**What this task involves**
Your response to the data below should hold nothing except the lines from the one containing "column Target | formula: none" down to the one containing "Total | Target: 1528200.00 -> 2122500.00", reproduced exactly and without pictures.

◆ ◆ ◆ ◆ ◆ ◆ ◆

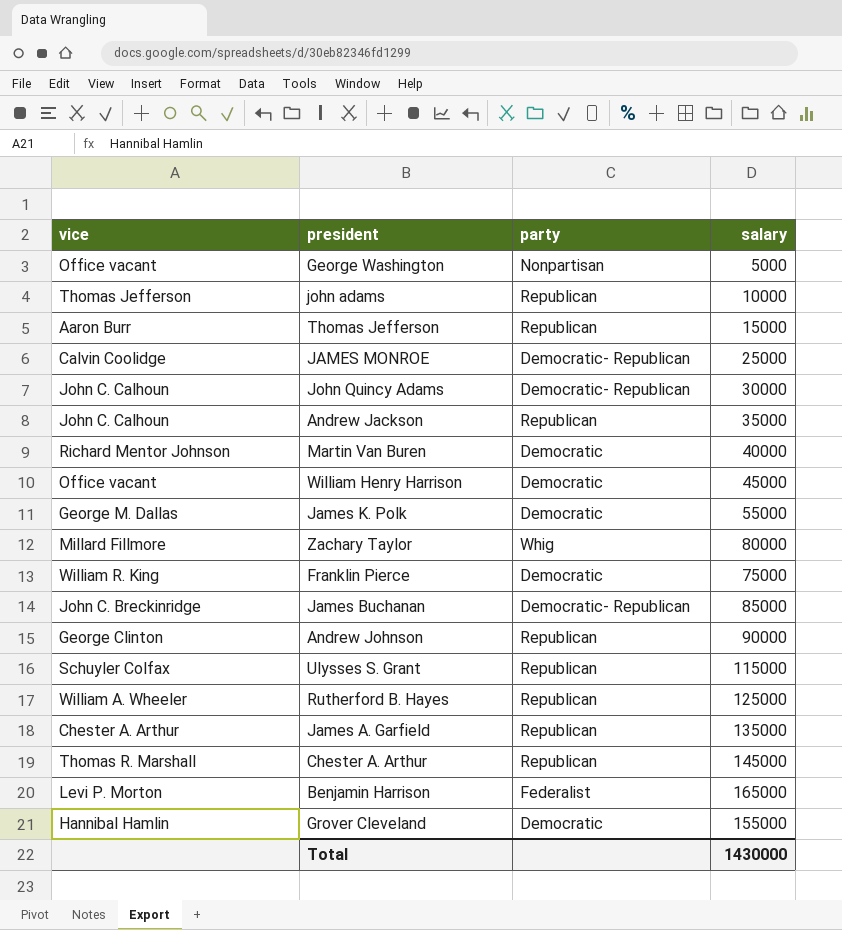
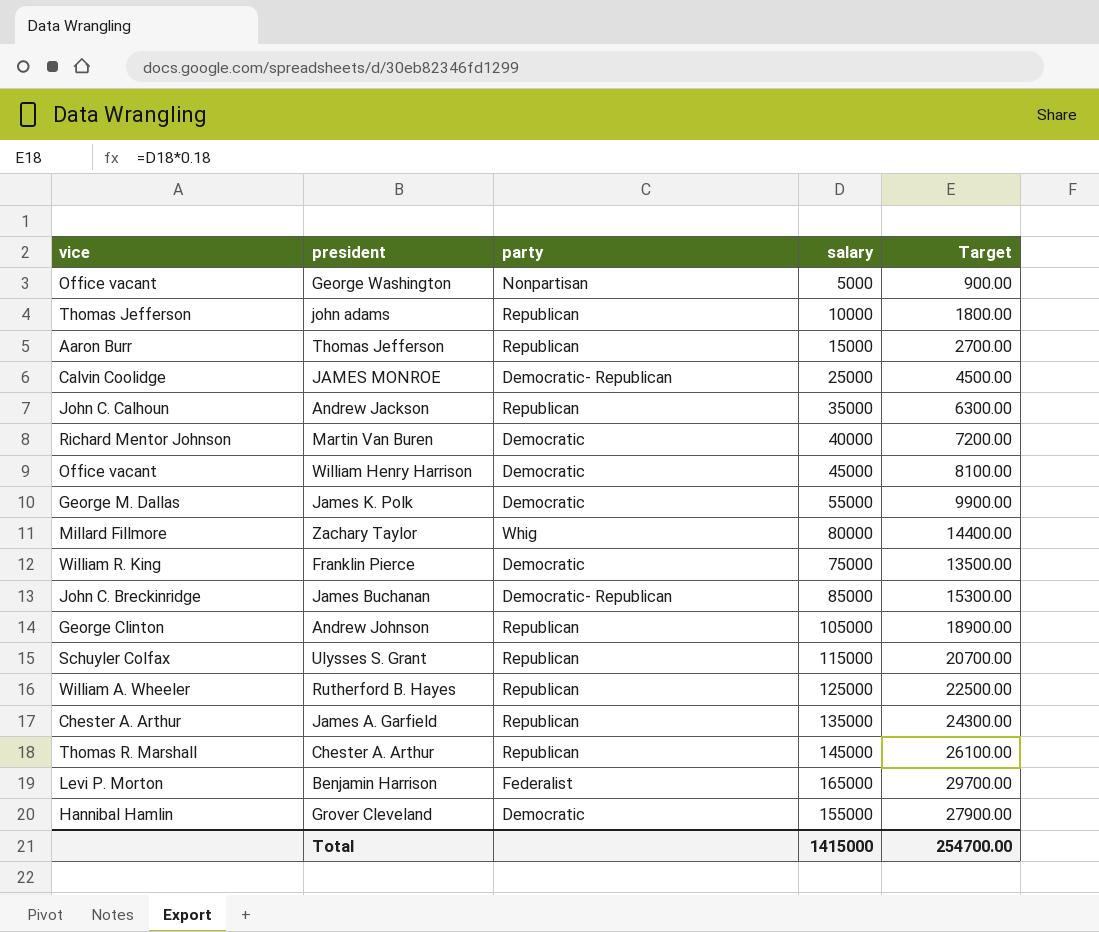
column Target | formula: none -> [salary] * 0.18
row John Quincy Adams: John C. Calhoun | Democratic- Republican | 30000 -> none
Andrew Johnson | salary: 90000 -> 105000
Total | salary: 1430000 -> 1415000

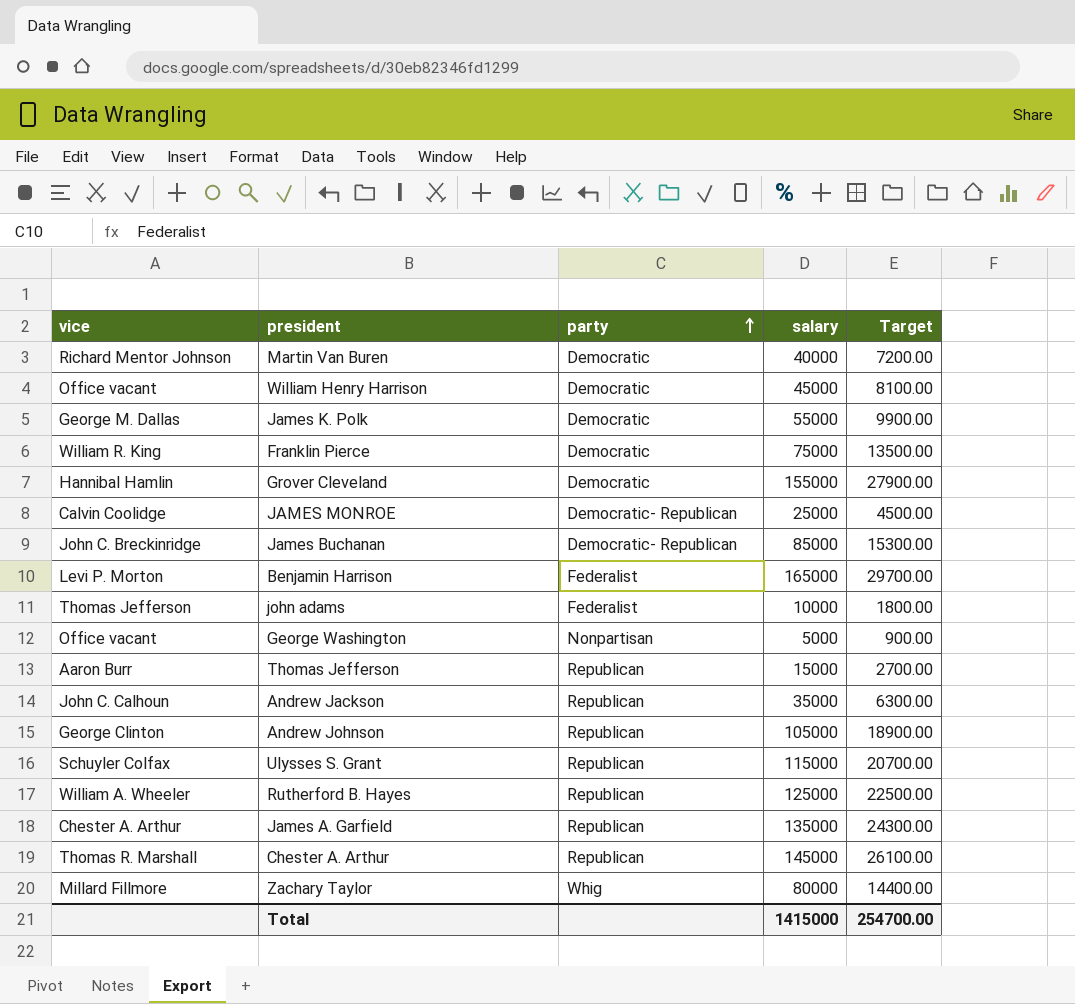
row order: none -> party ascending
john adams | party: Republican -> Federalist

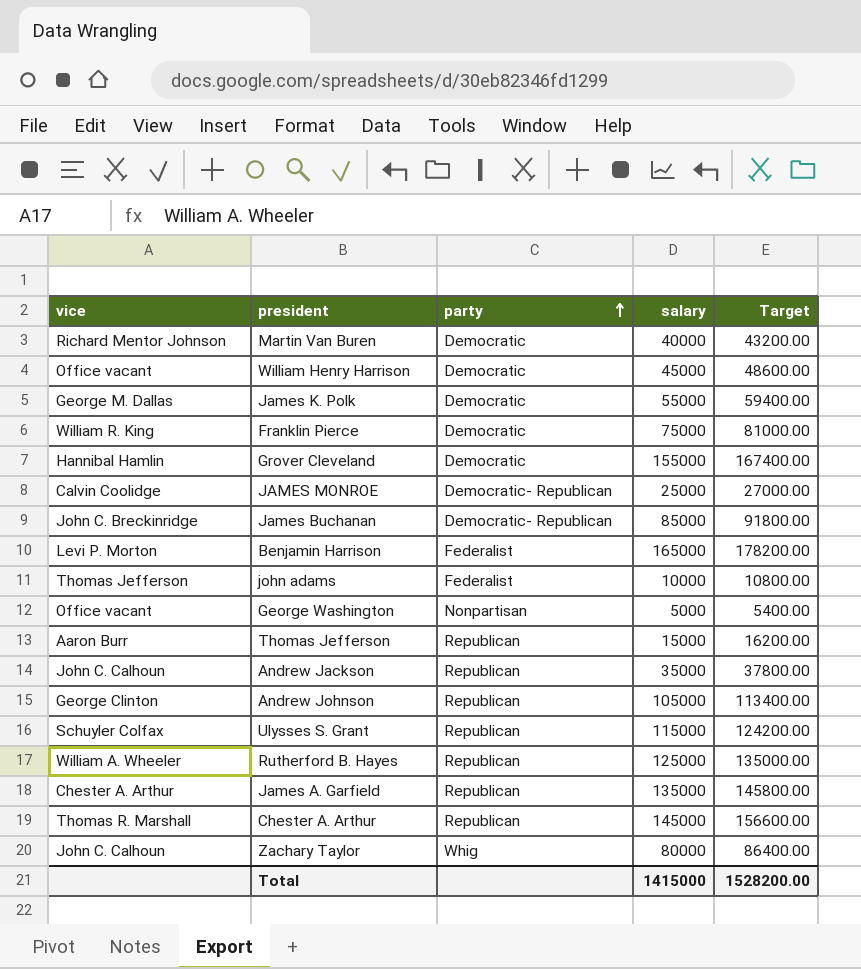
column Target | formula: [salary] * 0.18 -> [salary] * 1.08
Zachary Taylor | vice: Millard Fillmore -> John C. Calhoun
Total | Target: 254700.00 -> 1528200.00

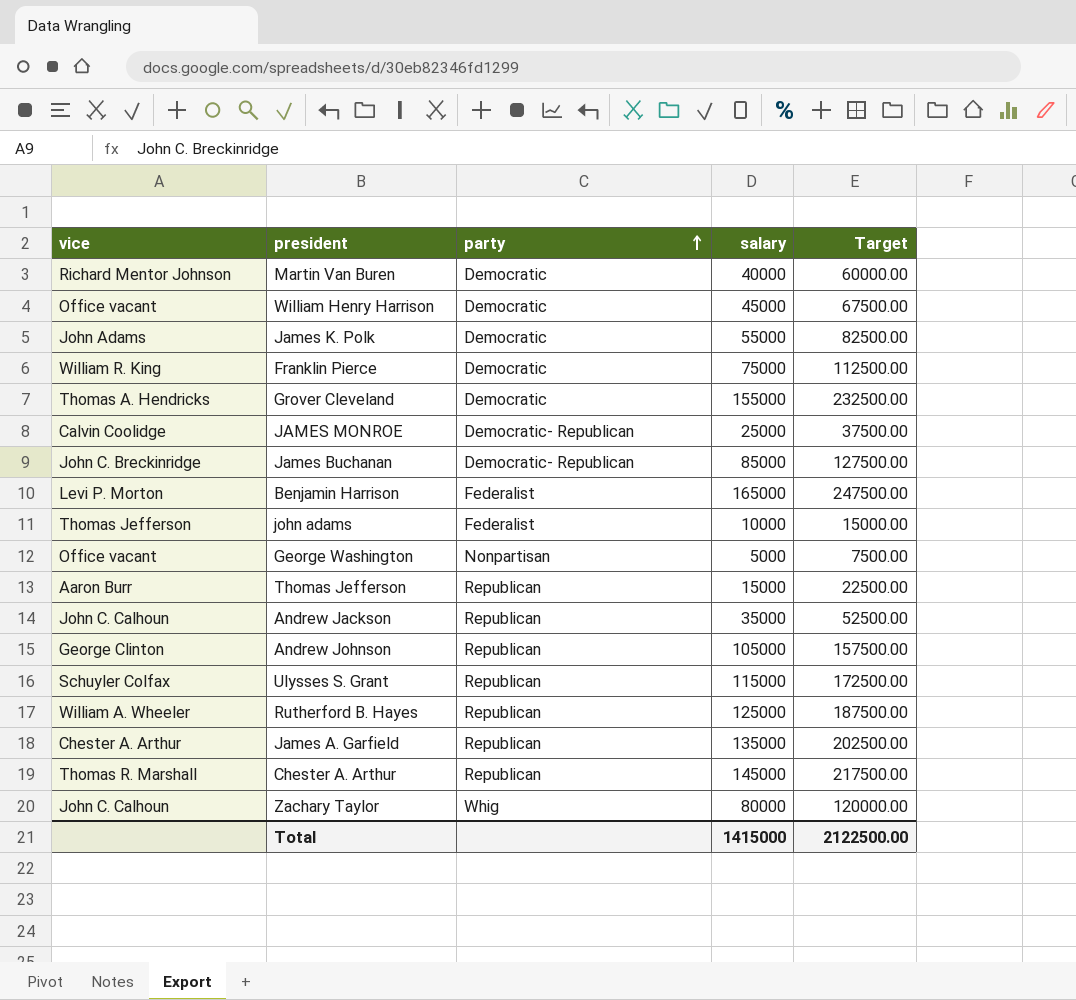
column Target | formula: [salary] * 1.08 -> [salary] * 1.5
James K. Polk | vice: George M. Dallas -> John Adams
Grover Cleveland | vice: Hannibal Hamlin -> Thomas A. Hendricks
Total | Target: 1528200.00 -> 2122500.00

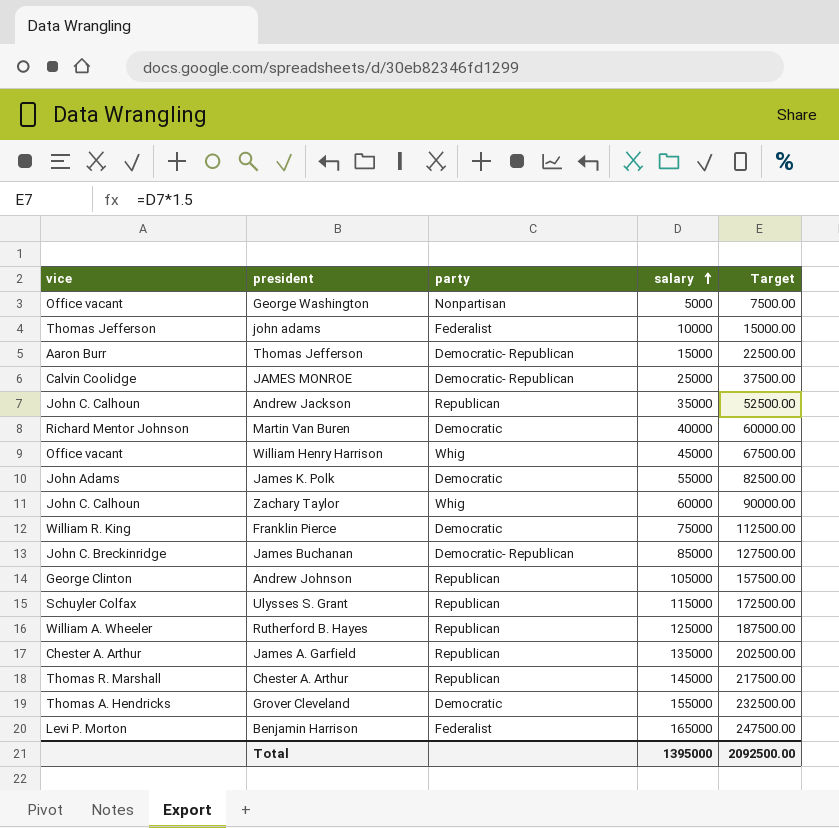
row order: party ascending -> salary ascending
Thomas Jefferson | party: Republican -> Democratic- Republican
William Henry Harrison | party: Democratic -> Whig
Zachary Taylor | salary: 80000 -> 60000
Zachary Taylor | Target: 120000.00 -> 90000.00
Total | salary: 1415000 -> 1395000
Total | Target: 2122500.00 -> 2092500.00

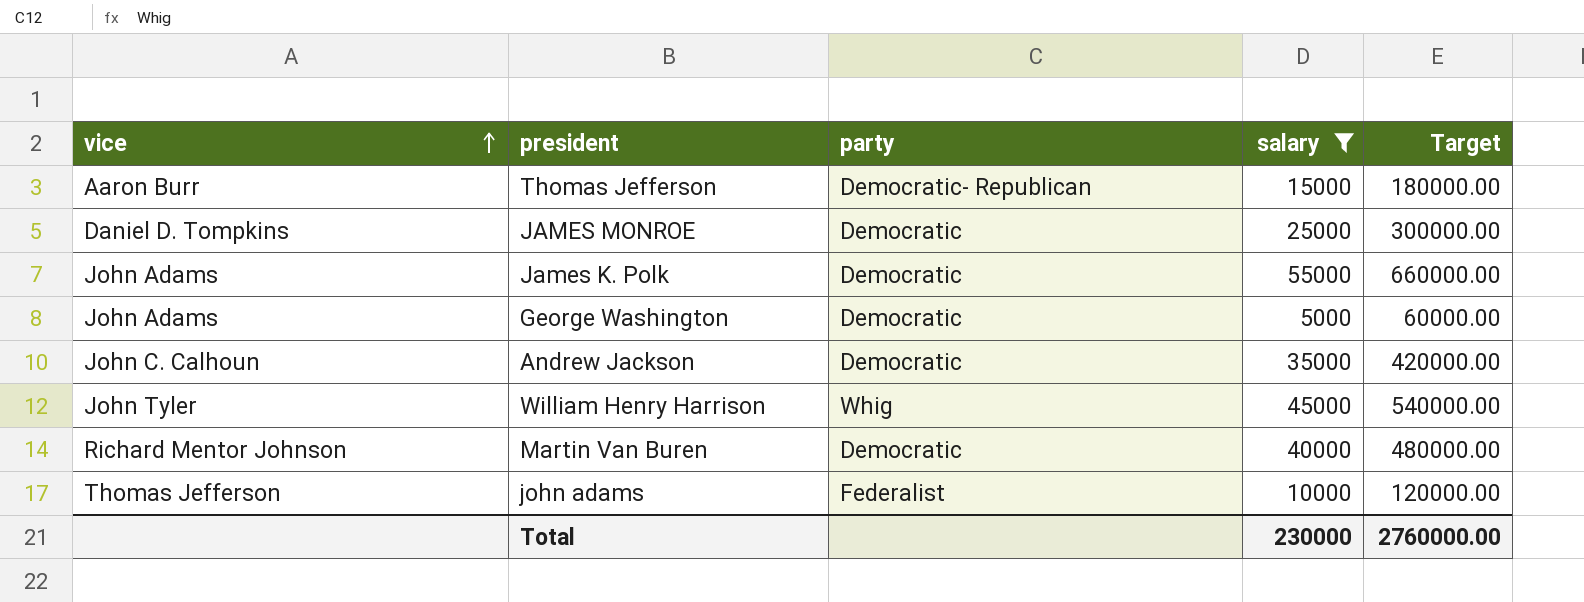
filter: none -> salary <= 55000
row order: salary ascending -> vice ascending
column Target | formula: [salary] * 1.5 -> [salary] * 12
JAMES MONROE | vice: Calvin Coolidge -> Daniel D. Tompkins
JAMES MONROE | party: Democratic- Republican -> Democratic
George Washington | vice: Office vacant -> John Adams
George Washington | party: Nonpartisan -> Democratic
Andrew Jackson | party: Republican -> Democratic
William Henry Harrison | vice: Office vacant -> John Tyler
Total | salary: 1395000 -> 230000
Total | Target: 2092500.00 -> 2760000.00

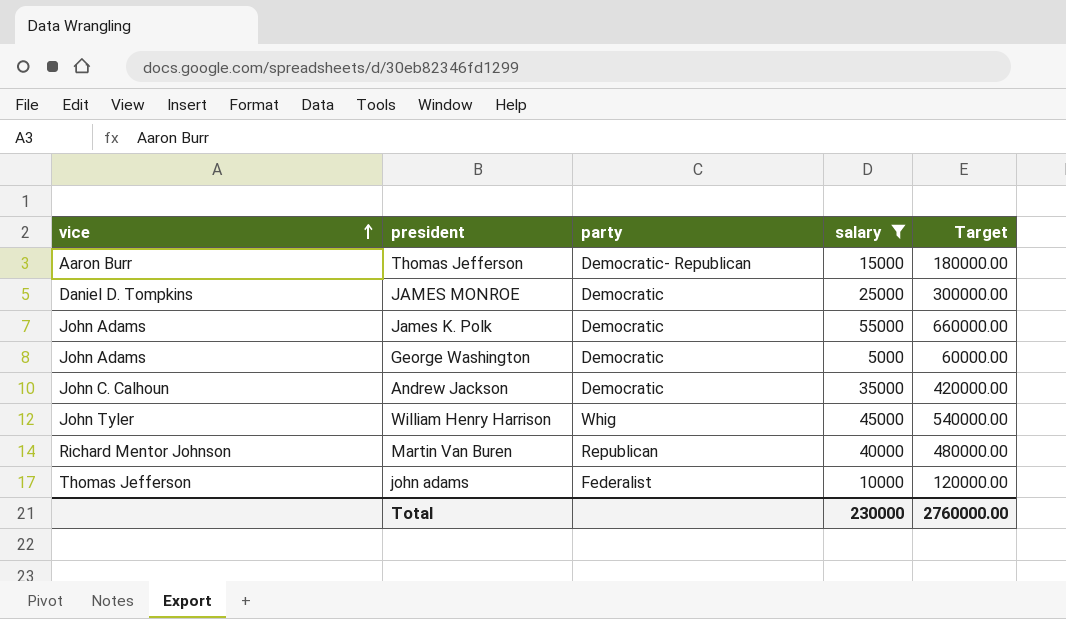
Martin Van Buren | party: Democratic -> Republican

◆ ◆ ◆ ◆ ◆ ◆ ◆

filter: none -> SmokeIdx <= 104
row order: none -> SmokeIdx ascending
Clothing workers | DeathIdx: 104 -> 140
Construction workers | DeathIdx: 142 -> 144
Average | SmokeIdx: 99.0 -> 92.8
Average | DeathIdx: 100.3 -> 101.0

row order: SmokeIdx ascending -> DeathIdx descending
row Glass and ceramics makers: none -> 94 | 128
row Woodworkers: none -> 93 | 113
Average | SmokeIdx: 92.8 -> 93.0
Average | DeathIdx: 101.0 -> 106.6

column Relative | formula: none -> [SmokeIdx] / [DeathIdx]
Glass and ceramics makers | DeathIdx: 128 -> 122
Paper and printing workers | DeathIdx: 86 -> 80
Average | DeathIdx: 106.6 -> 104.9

◆ ◆ ◆ ◆ ◆ ◆ ◆

**Response box**
column Target | formula: none -> [salary] * 0.18
row John Quincy Adams: John C. Calhoun | Democratic- Republican | 30000 -> none
Andrew Johnson | salary: 90000 -> 105000
Total | salary: 1430000 -> 1415000

row order: none -> party ascending
john adams | party: Republican -> Federalist

column Target | formula: [salary] * 0.18 -> [salary] * 1.08
Zachary Taylor | vice: Millard Fillmore -> John C. Calhoun
Total | Target: 254700.00 -> 1528200.00

column Target | formula: [salary] * 1.08 -> [salary] * 1.5
James K. Polk | vice: George M. Dallas -> John Adams
Grover Cleveland | vice: Hannibal Hamlin -> Thomas A. Hendricks
Total | Target: 1528200.00 -> 2122500.00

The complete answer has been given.